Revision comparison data
—————

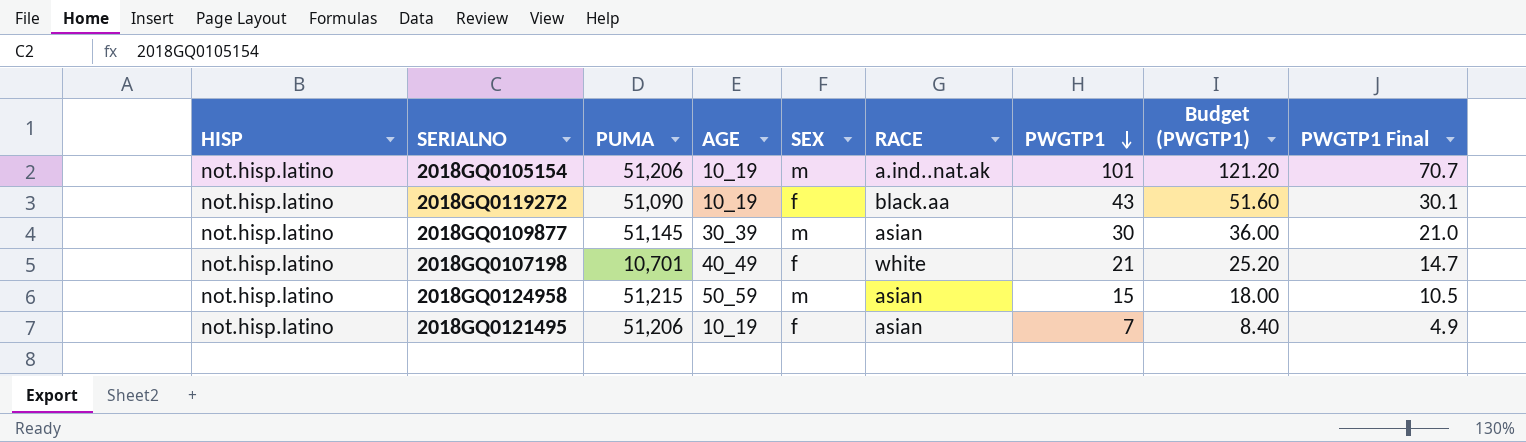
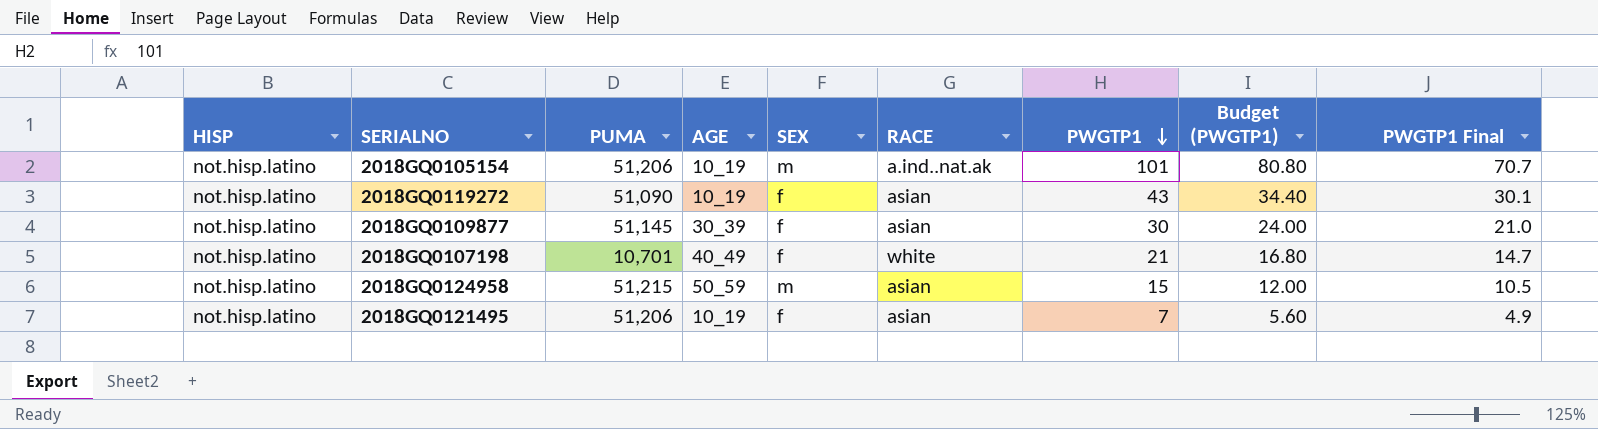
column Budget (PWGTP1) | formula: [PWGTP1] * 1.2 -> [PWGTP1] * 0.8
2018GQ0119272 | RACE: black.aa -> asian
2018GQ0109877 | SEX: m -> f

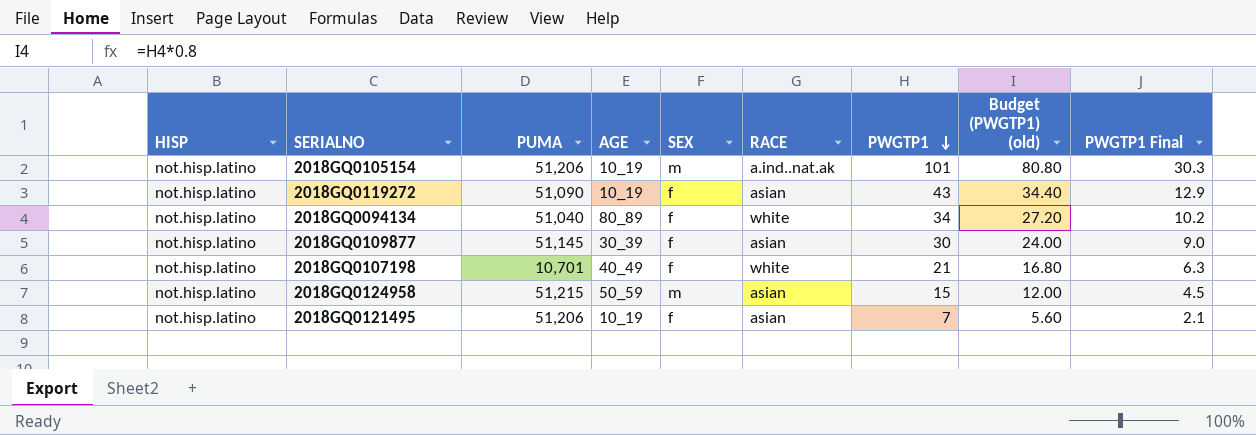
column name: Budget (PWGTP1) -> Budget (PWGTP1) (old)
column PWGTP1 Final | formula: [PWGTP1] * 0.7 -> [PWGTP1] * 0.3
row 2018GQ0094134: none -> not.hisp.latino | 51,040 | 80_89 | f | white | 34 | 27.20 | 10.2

—————

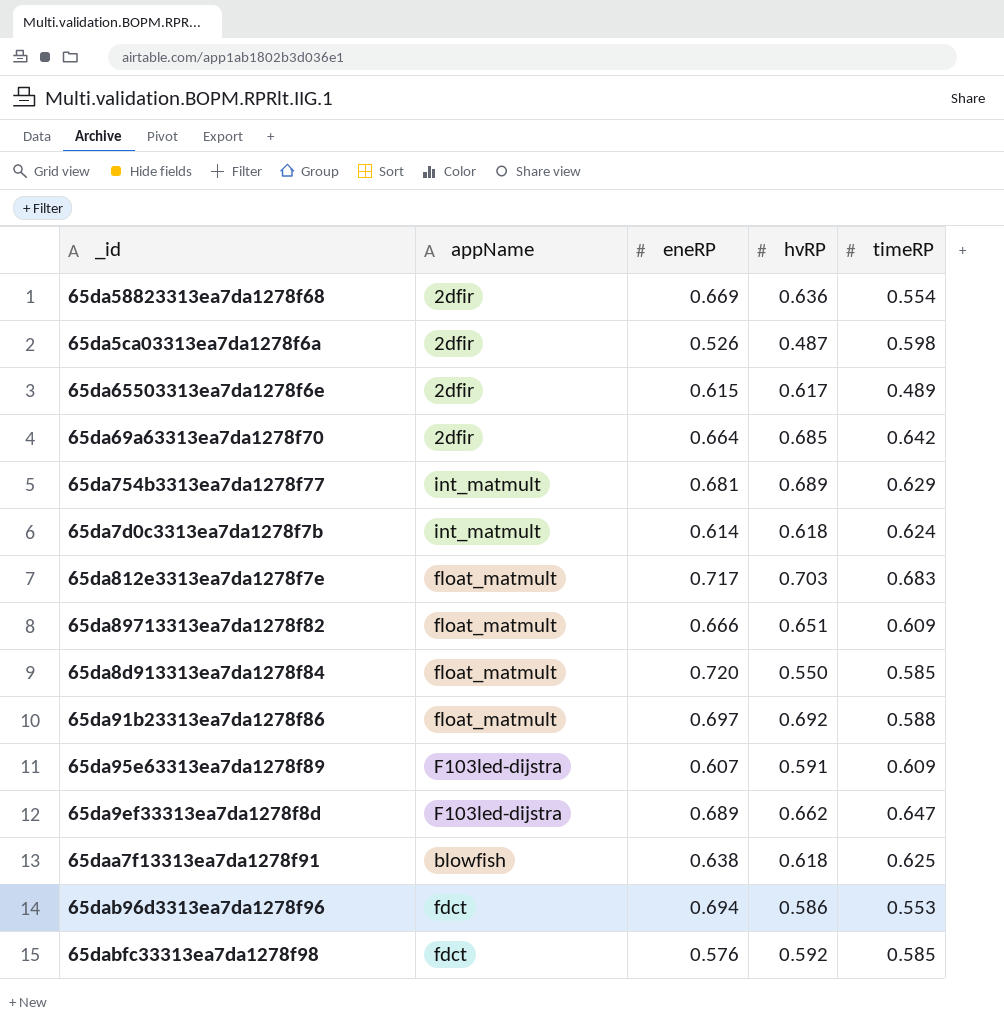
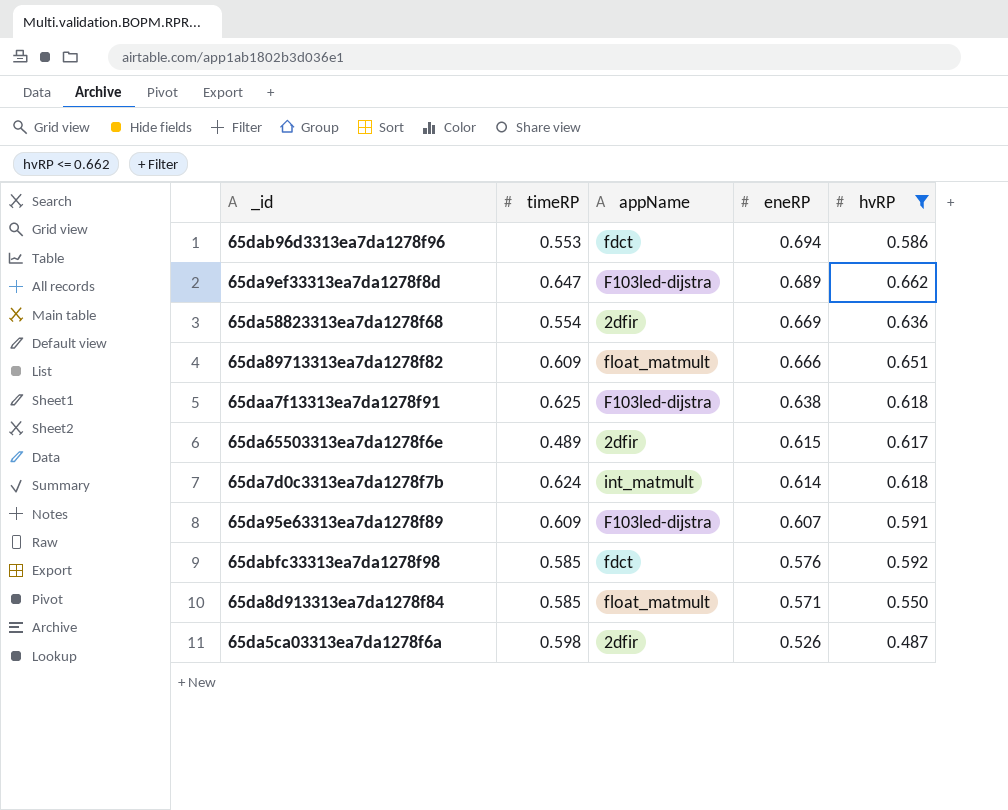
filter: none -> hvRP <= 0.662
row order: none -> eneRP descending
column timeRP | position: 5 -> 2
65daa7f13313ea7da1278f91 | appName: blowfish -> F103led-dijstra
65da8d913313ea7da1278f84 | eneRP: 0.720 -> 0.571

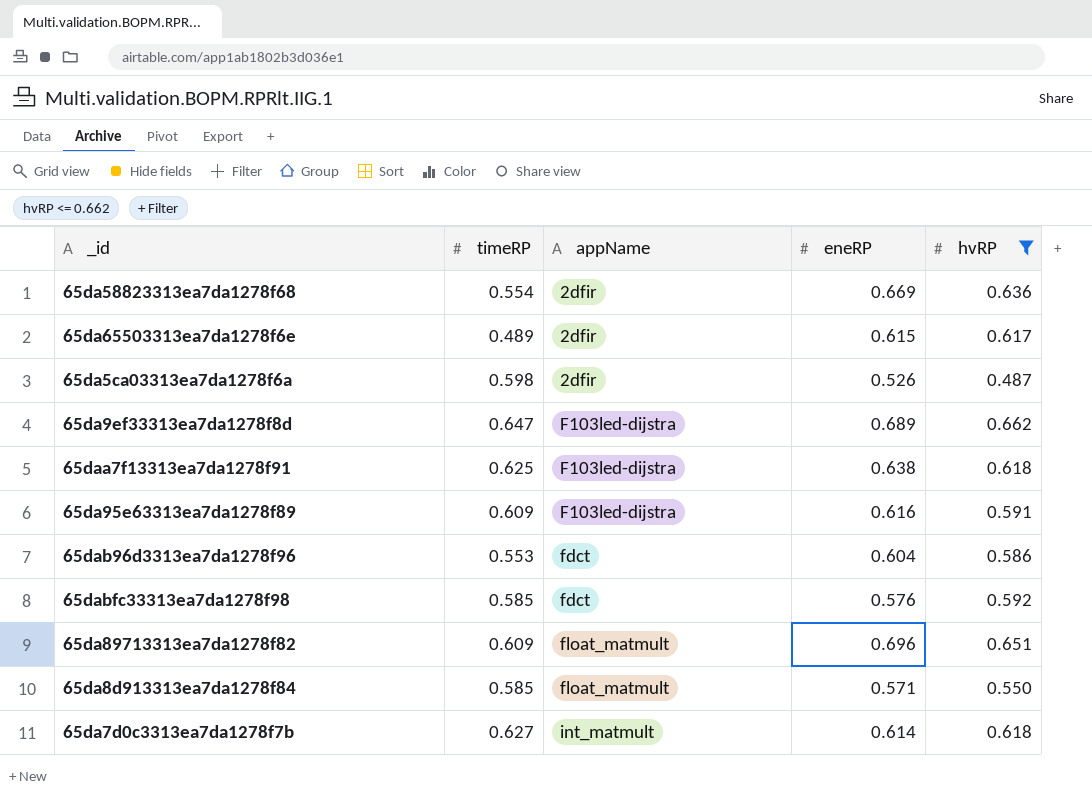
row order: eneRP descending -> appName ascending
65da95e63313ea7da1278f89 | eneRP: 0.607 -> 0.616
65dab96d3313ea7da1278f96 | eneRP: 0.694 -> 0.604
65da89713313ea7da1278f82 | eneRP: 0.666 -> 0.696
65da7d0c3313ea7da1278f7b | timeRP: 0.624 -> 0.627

—————

What is needed -
Write out again exactly the lines above from the one with "2018GQ0109877 | SEX: m -> f" through the one with "row 2018GQ0094134: none", adding no other lines and no pictures.

Finished exercise -
2018GQ0109877 | SEX: m -> f

column name: Budget (PWGTP1) -> Budget (PWGTP1) (old)
column PWGTP1 Final | formula: [PWGTP1] * 0.7 -> [PWGTP1] * 0.3
row 2018GQ0094134: none -> not.hisp.latino | 51,040 | 80_89 | f | white | 34 | 27.20 | 10.2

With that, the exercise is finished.